• Given data:

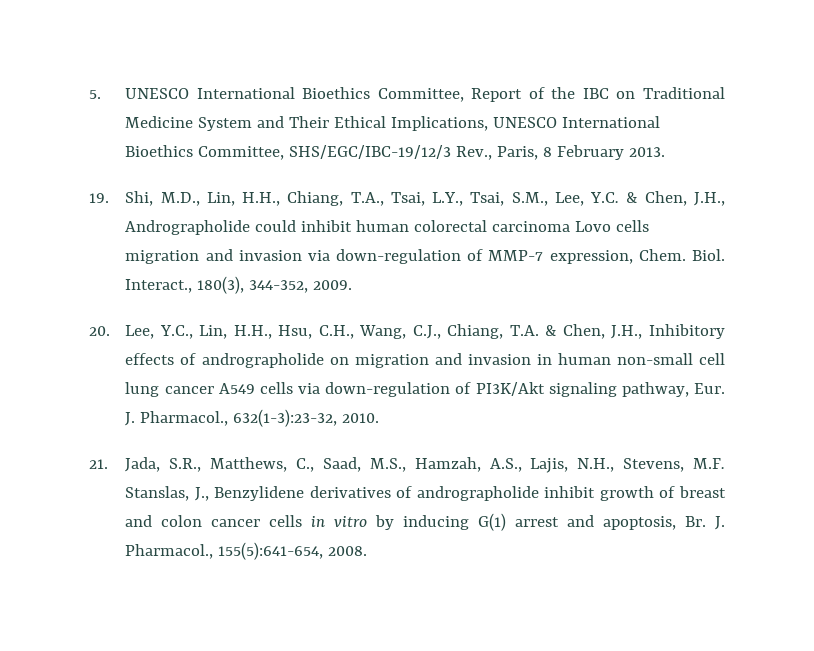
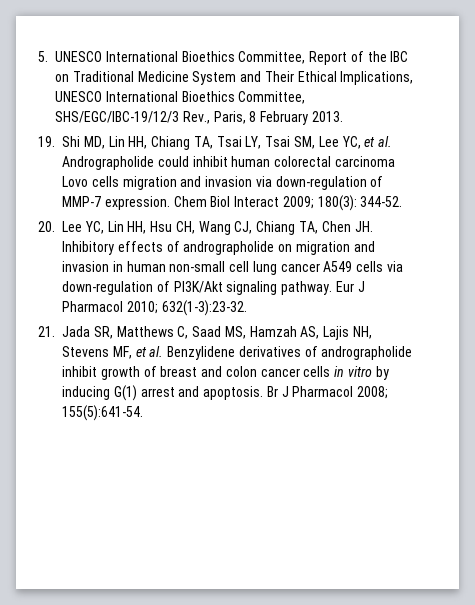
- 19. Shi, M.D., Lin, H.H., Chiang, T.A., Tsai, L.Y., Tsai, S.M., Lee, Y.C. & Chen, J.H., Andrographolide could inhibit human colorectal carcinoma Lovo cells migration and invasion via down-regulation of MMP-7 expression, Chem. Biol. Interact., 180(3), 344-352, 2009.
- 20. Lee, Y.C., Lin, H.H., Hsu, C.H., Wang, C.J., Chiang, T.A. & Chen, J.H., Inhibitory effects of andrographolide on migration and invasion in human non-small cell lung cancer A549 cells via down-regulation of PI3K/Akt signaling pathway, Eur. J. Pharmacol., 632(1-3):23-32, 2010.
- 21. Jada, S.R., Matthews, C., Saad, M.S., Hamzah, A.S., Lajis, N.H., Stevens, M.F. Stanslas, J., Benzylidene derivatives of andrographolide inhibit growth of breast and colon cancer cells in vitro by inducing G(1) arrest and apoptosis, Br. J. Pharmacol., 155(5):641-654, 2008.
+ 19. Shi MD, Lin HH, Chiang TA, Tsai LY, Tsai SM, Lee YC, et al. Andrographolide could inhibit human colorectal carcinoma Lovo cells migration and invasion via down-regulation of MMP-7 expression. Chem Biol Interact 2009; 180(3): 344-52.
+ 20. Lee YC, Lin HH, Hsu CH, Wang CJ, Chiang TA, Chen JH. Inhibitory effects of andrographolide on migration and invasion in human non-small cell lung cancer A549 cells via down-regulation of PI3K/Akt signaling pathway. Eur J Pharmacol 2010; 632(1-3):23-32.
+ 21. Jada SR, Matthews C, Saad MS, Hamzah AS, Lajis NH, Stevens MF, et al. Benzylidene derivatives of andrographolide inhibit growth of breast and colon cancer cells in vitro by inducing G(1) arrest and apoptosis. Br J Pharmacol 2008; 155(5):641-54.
---
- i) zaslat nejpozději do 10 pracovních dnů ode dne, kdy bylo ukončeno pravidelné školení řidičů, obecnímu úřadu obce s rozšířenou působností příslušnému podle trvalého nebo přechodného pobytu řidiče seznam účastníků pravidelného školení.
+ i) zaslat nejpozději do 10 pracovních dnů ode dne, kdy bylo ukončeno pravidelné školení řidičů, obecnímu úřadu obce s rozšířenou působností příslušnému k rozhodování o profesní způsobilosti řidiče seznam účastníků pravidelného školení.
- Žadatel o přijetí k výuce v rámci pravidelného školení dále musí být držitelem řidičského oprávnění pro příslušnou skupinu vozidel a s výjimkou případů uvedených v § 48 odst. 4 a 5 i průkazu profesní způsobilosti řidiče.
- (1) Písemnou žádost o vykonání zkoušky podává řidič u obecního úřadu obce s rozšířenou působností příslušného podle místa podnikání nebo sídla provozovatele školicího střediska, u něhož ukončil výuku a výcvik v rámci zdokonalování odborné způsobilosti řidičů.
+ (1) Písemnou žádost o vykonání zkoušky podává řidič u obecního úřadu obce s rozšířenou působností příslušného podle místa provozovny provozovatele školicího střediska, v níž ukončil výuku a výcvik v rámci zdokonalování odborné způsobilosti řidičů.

• What the task requires: Everything from the line with "způsobilosti řidiče seznam účastníků pravidelného školení." through the line with "podle místa provozovny" should be written out exactly as it appears above, end lines included, and nothing outside that range.

• Task result:
+ i) zaslat nejpozději do 10 pracovních dnů ode dne, kdy bylo ukončeno pravidelné školení řidičů, obecnímu úřadu obce s rozšířenou působností příslušnému k rozhodování o profesní způsobilosti řidiče seznam účastníků pravidelného školení.
- Žadatel o přijetí k výuce v rámci pravidelného školení dále musí být držitelem řidičského oprávnění pro příslušnou skupinu vozidel a s výjimkou případů uvedených v § 48 odst. 4 a 5 i průkazu profesní způsobilosti řidiče.
- (1) Písemnou žádost o vykonání zkoušky podává řidič u obecního úřadu obce s rozšířenou působností příslušného podle místa podnikání nebo sídla provozovatele školicího střediska, u něhož ukončil výuku a výcvik v rámci zdokonalování odborné způsobilosti řidičů.
+ (1) Písemnou žádost o vykonání zkoušky podává řidič u obecního úřadu obce s rozšířenou působností příslušného podle místa provozovny provozovatele školicího střediska, v níž ukončil výuku a výcvik v rámci zdokonalování odborné způsobilosti řidičů.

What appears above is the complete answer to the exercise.